Further surveys of C. oenanthe are still urgently needed to obtain population estimates and densities, in order to assist in the management and protection of its remaining habitat. We have no information on their numbers and ranges in larger (continuous) forest tracts. Its minute geographical range and narrow altitudinal range (750–950 m a.s.l) indicates that a large proportion of the population is now restricted to isolated forest fragments. Callicebus oenanthe is currently listed as Vulnerable on the IUCN Red List of Threatened Species (IUCN 2004), but due to the extremely high rate of deforestation in the Alto Mayo area, the increasing fragmentation of the forest, and the scarcity of potential forest habitat (<1,800 km2), I recommend that its status be upgraded to Endangered. Additional surveys and studies will confirm the urgency of protection and conservation measures needed in this region.

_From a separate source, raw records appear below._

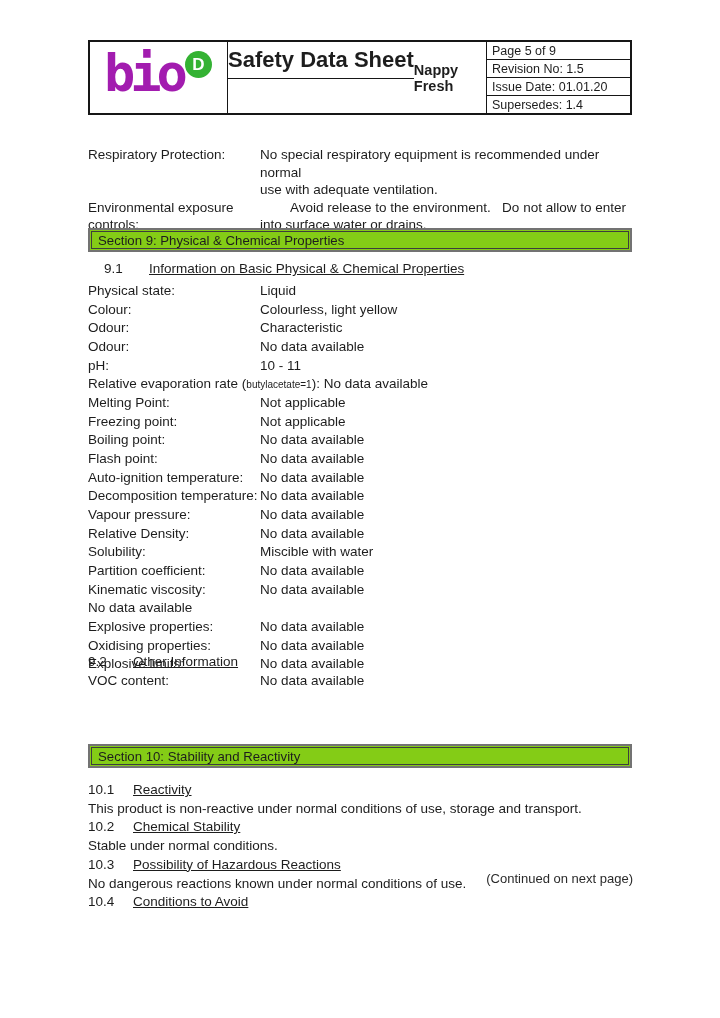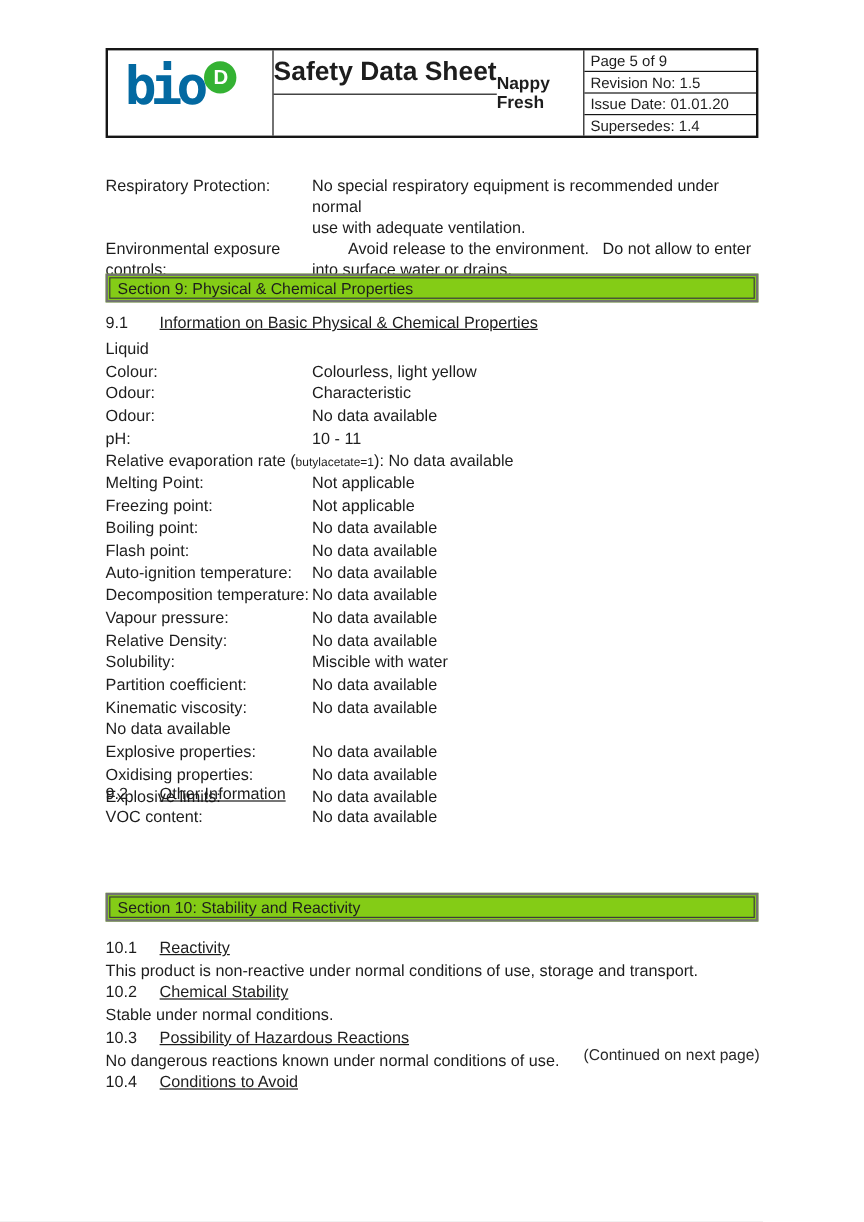"bio" .logo-bio { color: #0369a1 -> #a21caf; font-size: 44px -> 52px }
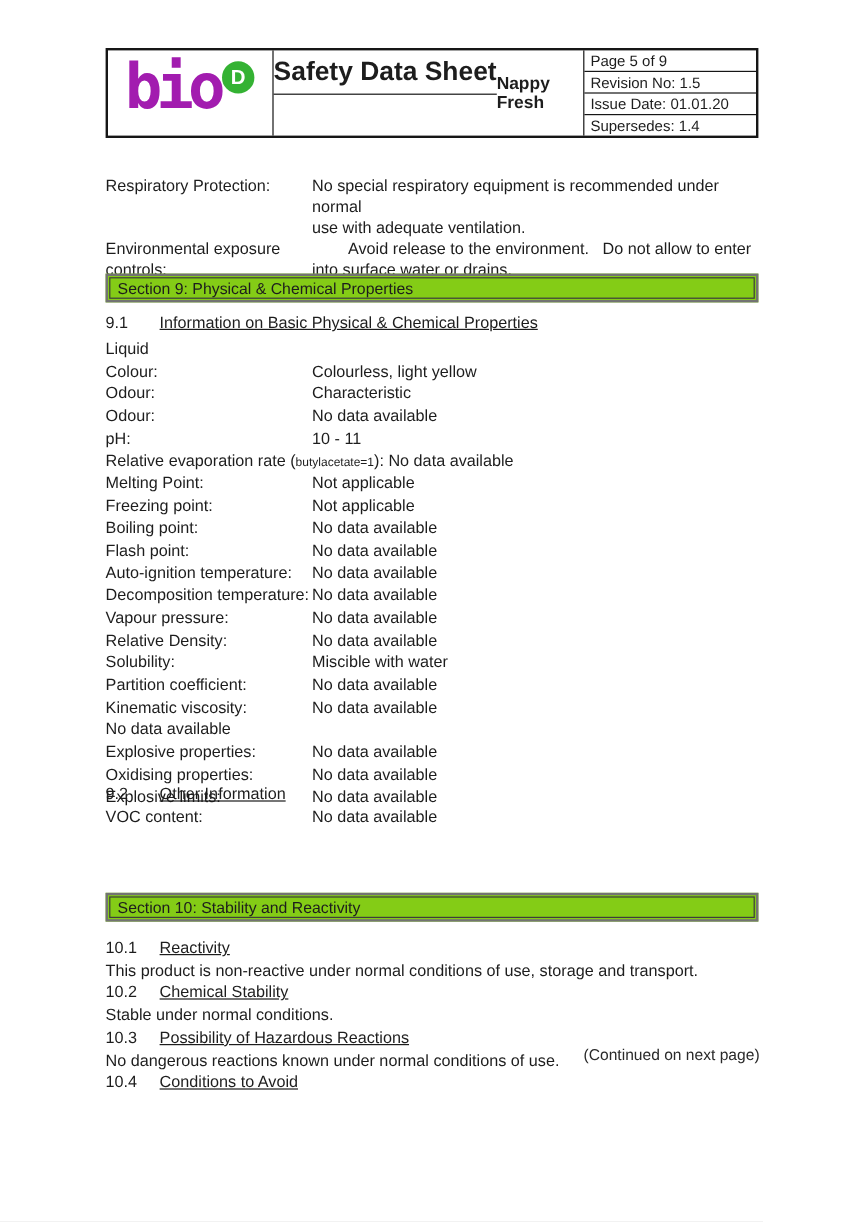"9.1 Information on Basic Physical" .pos-h91 { left: 88px -> 104px }
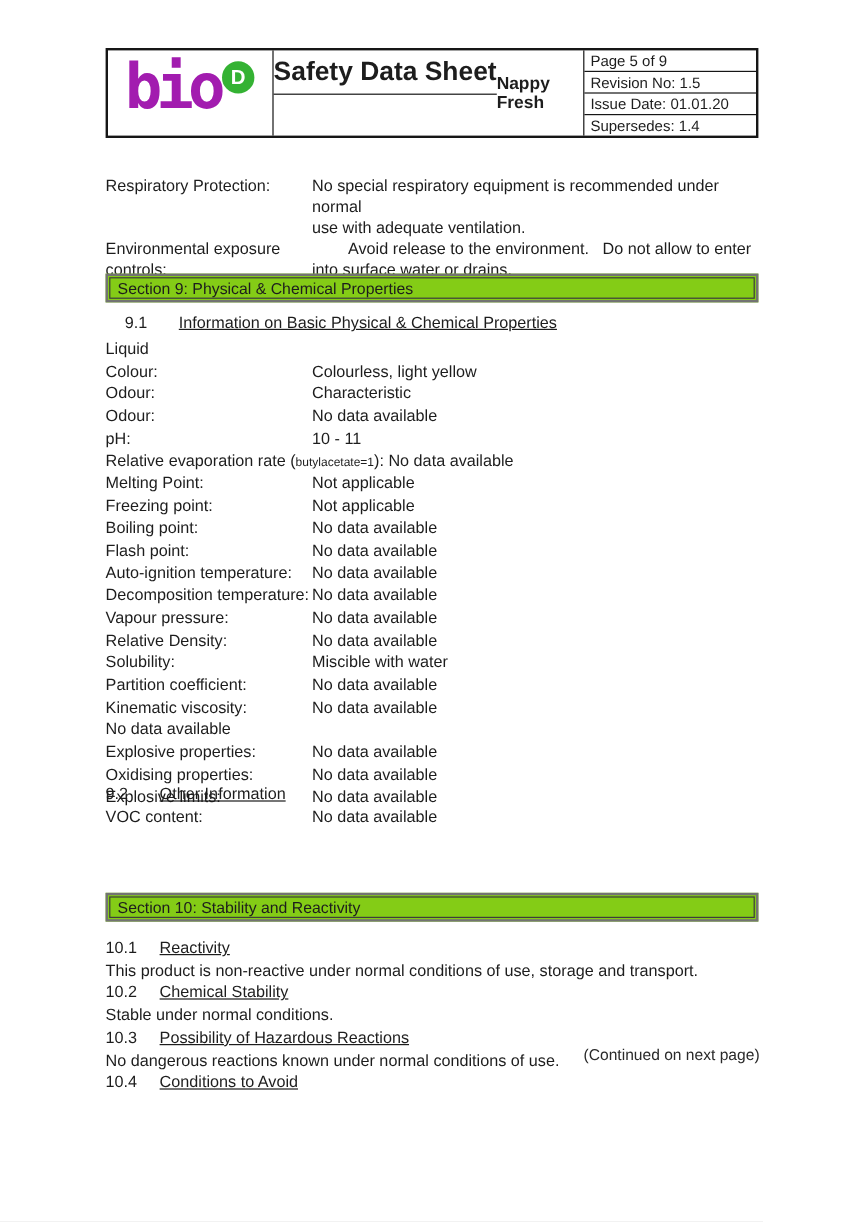"Physical state:" span.pl { html: none -> <span>Physical state:</span> }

This study was funded with grants from the Margot Marsh Biodiversity Foundation, the Lincoln Park Zoo Neotropical Field Research Grant, Primate Conservation, Inc., and the Fulbright Association. I am indebted to the generosity and support of the entire Vásquez Rios family of Moyobamba, without whom this work would not have been possible; most especially to Rosse Mary Vásquez Ríos (my field assistant), Rosa and Edgardo Vásquez Ríos, and Max Lenin Vásquez Ríos. I am extremely grateful to Pablo Pinedo, Juan Pinedo López, Juan Ruiz Castro, and Hernán Pinedo who aided me in tree identification, measurements, mapping, and sample collections, and are all excellent field workers. I thank the personnel from the municipality of Moyobamba who assisted in the process of forming a protected area at the study site, most especially Ing. Hector Vasquez Villalobos, Ing. Grimaldo Rengifo Garcia, Ing. Anastasio Silva, and Ing. Esteban Panduro Labajo. I also thank Ing. David Ramos for his assistance in reforestation efforts and climatological information, Geog. Wilmer Perez Vilca for maps and forest area information, and Urbano Huaman Padilla for his work in topographical analysis. Travel to the Aguaruna community of Yarau was made possible by the cooperation and sincerity of all its community members, including Eduardo Daichap, Daniel, Christian Katip Nanchijam of PEAM, Fransisco Teja, and Paco Teja, and I am especially grateful to Professor Leonardo Wishu and his family for their generosity and support. I thank my guides, Pablo Pinedo and Hernan Pinedo, for safe transport, and all those who gave support and advice, including Juan Isuiza, Magna Lopez, Melissa Mark, and Noel Rowe. Thank you to Ron Liesner and Rodolfo Vasquez of the Missouri Botanical Gardens for their assistance in plant identification. Stephen D. Nash kindly provided the illustration of C. oenanthe, Figure 4.